The whole of the data is to be returned without a single change.

Start of LISTED ENTRIES

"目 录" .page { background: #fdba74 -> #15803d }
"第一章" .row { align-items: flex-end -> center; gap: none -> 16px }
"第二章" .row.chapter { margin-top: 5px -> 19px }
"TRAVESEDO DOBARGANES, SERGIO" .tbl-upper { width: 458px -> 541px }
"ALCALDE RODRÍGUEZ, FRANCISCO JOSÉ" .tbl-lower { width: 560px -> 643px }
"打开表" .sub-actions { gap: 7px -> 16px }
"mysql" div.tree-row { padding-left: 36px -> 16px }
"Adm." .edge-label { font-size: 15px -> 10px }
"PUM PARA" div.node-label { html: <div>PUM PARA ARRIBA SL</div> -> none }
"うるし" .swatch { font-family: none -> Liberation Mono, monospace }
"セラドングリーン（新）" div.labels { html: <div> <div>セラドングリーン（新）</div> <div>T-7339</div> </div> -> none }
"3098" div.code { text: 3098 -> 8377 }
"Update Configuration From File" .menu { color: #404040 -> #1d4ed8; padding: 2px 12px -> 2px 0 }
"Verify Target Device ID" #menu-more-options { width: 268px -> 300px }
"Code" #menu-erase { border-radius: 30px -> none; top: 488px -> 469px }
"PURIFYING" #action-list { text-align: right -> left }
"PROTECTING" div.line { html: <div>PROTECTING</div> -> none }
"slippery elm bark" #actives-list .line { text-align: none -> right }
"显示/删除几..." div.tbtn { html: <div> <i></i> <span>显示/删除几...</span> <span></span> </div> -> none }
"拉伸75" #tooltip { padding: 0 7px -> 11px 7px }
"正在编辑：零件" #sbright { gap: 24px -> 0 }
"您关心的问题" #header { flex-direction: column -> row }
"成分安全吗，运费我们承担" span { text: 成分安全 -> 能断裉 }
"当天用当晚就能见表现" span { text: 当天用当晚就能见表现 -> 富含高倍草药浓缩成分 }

End of LISTED ENTRIES

TASK SOLUTION:
"目 录" .page { background: #fdba74 -> #15803d }
"第一章" .row { align-items: flex-end -> center; gap: none -> 16px }
"第二章" .row.chapter { margin-top: 5px -> 19px }
"TRAVESEDO DOBARGANES, SERGIO" .tbl-upper { width: 458px -> 541px }
"ALCALDE RODRÍGUEZ, FRANCISCO JOSÉ" .tbl-lower { width: 560px -> 643px }
"打开表" .sub-actions { gap: 7px -> 16px }
"mysql" div.tree-row { padding-left: 36px -> 16px }
"Adm." .edge-label { font-size: 15px -> 10px }
"PUM PARA" div.node-label { html: <div>PUM PARA ARRIBA SL</div> -> none }
"うるし" .swatch { font-family: none -> Liberation Mono, monospace }
"セラドングリーン（新）" div.labels { html: <div> <div>セラドングリーン（新）</div> <div>T-7339</div> </div> -> none }
"3098" div.code { text: 3098 -> 8377 }
"Update Configuration From File" .menu { color: #404040 -> #1d4ed8; padding: 2px 12px -> 2px 0 }
"Verify Target Device ID" #menu-more-options { width: 268px -> 300px }
"Code" #menu-erase { border-radius: 30px -> none; top: 488px -> 469px }
"PURIFYING" #action-list { text-align: right -> left }
"PROTECTING" div.line { html: <div>PROTECTING</div> -> none }
"slippery elm bark" #actives-list .line { text-align: none -> right }
"显示/删除几..." div.tbtn { html: <div> <i></i> <span>显示/删除几...</span> <span></span> </div> -> none }
"拉伸75" #tooltip { padding: 0 7px -> 11px 7px }
"正在编辑：零件" #sbright { gap: 24px -> 0 }
"您关心的问题" #header { flex-direction: column -> row }
"成分安全吗，运费我们承担" span { text: 成分安全 -> 能断裉 }
"当天用当晚就能见表现" span { text: 当天用当晚就能见表现 -> 富含高倍草药浓缩成分 }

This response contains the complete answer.